Ma mère sourit, l'air de dire « tu le sais très bien, hmar ». En réalité, oui je le sais. Tout ce que je tolère pas normalement, Jade arrive à me le faire faire, et je me force même pas, au contraire. Avant, ça m'aurait fait fuir qu'une meuf dise qu'elle m'aime, j'aurais espéré que ça lui passe vite pour qu'elle me casse pas les couilles. Alors que Jade, je veux pas du tout que ça lui passe. Mais il me faut du temps, parce que c'est nouveau pour moi. Et puis elle a vécu des choses archi difficiles dernièrement et j'ai pas forcément envie de lui rajouter des trucs à penser au milieu de tout ça.

— Prends tout le temps qu'il te faut Ilyes, Jade est une fille sérieuse et elle préférera que tu réfléchisses plutôt que tu brûles les étapes et fasse marche arrière ensuite. Et si elle t'aime vraiment elle t'attendra. Du moins si tu lui as laissé entendre qu'il fallait patienter.

— Ouais, je lui ai dit qu'on parlerait quand elle rentrerait à Paris.

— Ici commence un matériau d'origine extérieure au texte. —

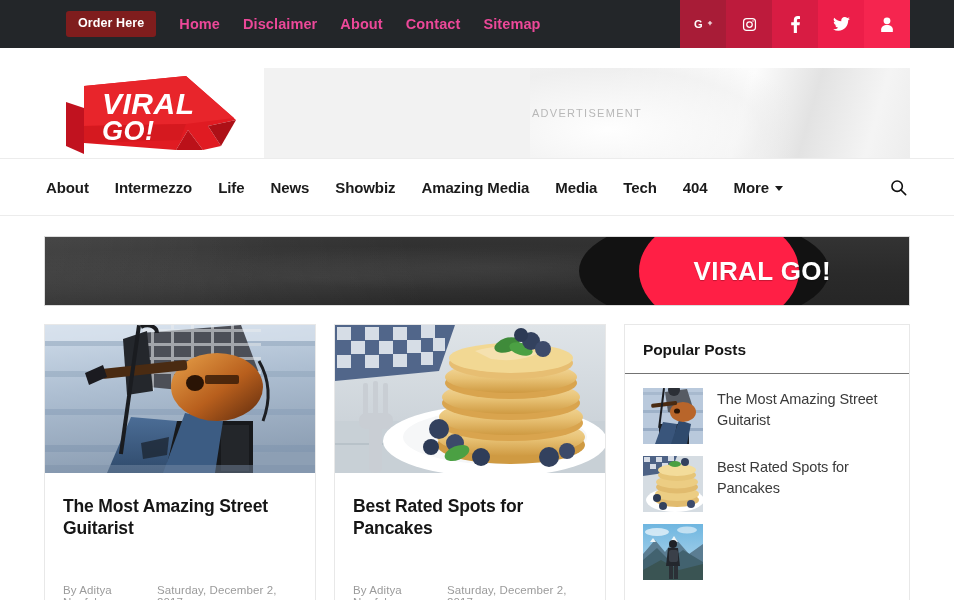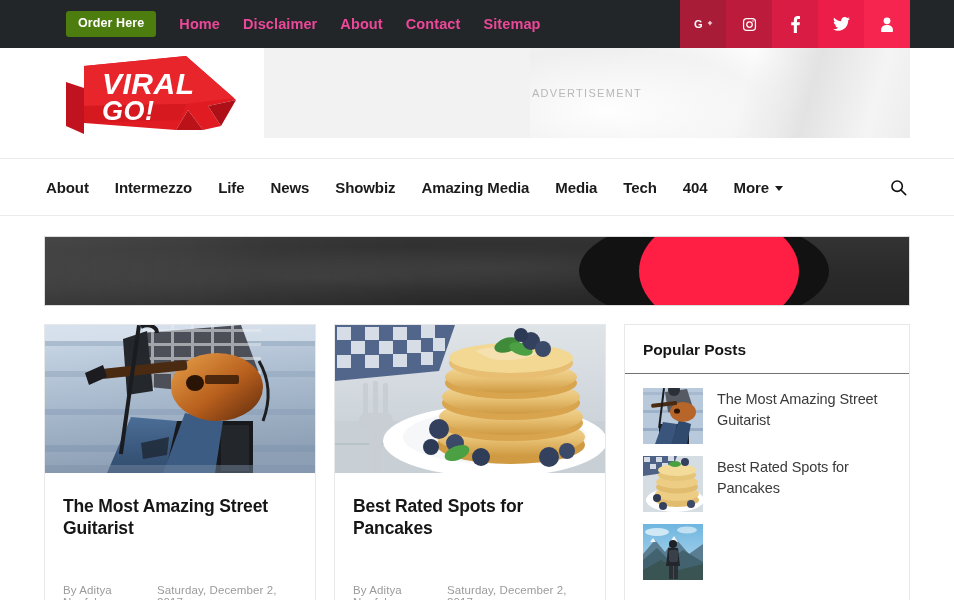"Order Here" .order-btn { background: #4d7c0f -> #7f1d1d }
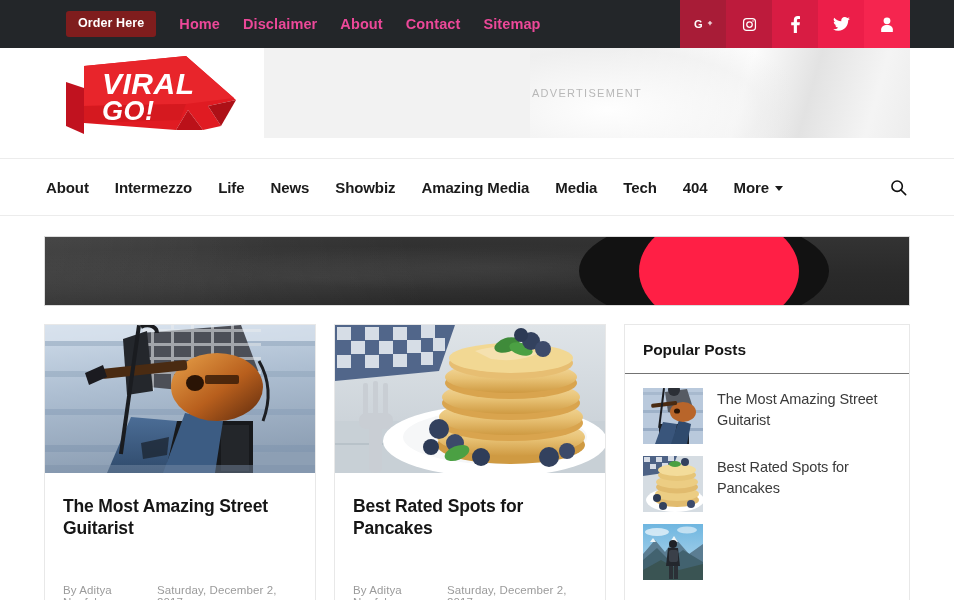"VIRAL" .header { align-items: flex-start -> flex-end }
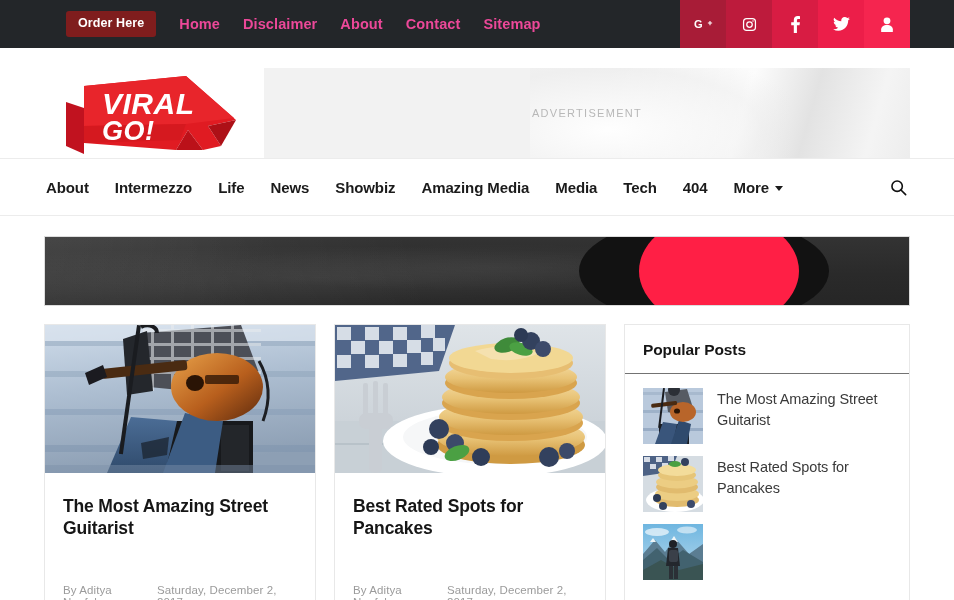"VIRAL GO!" div.hero-text { html: none -> <div>VIRAL GO!</div> }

Elle me lâche un « c'est bien » qui sonne comme des félicitations. Puis on marche un bon moment sans rien se dire le long de la plage. Je me demande ce que fait Jade, j'aimerais bien lui parler de toutes ces choses qui m'angoissent, dans une discussion la nuit, comme avant. On s'envoie des messages de temps en temps, mais j'essaye aussi de la laisser tranquille avec sa famille, elle a ses propres problèmes. Et puis moi la semaine je travaille, j'ai pas forcément le temps de l'appeler. Mais j'ai la quasi-certitude qu'elle doit penser à moi assez souvent, c'est bizarre comme sensation mais c'est vraiment réconfortant. 

— Je suis fière de l'homme que tu es devenu cette année Ilyes, chuchote ma mère en appuyant sa tête contre mon épaule.